▶ **WHAT TO PRODUCE**
Lines to return, exactly: from the line with "shipping: none -> 23.55" to the line with "tax: 10% = 18.93 -> 10% = 20.33" in the entries below, both included.

Data records
= = =
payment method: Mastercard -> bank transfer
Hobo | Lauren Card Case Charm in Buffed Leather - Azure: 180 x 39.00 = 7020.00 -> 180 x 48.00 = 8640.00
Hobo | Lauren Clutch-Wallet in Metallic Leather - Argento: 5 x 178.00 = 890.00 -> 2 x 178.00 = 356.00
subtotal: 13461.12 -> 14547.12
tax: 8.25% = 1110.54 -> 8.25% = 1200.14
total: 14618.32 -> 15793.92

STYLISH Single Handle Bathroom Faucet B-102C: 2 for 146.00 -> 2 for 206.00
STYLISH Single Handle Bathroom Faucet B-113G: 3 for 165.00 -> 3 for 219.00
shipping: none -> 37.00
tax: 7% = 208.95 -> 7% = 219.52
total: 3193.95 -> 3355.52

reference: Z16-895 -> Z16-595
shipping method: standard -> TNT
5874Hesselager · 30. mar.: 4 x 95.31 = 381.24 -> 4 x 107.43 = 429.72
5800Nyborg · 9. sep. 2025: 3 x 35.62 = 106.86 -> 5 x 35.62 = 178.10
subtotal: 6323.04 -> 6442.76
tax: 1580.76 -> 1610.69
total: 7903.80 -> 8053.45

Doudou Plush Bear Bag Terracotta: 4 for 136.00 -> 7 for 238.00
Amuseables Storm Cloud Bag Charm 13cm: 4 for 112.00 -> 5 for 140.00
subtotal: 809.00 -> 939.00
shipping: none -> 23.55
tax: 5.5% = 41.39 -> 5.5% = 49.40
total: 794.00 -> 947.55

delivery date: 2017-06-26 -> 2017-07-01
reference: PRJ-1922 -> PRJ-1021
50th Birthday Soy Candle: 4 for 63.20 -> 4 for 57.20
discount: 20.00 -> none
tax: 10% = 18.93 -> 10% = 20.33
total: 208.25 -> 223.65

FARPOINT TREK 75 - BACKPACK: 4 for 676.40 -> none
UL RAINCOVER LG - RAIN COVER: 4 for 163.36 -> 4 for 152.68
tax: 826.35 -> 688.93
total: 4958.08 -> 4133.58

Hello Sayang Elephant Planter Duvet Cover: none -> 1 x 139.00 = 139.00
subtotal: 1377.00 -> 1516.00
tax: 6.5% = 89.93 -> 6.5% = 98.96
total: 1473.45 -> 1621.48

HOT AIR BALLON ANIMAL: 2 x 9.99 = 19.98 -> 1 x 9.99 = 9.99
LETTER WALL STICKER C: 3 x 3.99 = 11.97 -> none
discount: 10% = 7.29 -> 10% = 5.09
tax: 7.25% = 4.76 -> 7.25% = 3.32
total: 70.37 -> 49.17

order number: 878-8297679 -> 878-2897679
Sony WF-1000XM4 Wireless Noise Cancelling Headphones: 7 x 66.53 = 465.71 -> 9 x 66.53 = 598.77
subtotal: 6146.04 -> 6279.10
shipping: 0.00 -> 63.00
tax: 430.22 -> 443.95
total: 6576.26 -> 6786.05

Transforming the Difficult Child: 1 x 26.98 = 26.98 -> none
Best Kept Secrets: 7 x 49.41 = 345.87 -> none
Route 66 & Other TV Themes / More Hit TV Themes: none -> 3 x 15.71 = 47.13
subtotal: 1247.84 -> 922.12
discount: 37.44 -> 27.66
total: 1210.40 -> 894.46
= = =
▶ **YOUR SOLUTION**
shipping: none -> 23.55
tax: 5.5% = 41.39 -> 5.5% = 49.40
total: 794.00 -> 947.55

delivery date: 2017-06-26 -> 2017-07-01
reference: PRJ-1922 -> PRJ-1021
50th Birthday Soy Candle: 4 for 63.20 -> 4 for 57.20
discount: 20.00 -> none
tax: 10% = 18.93 -> 10% = 20.33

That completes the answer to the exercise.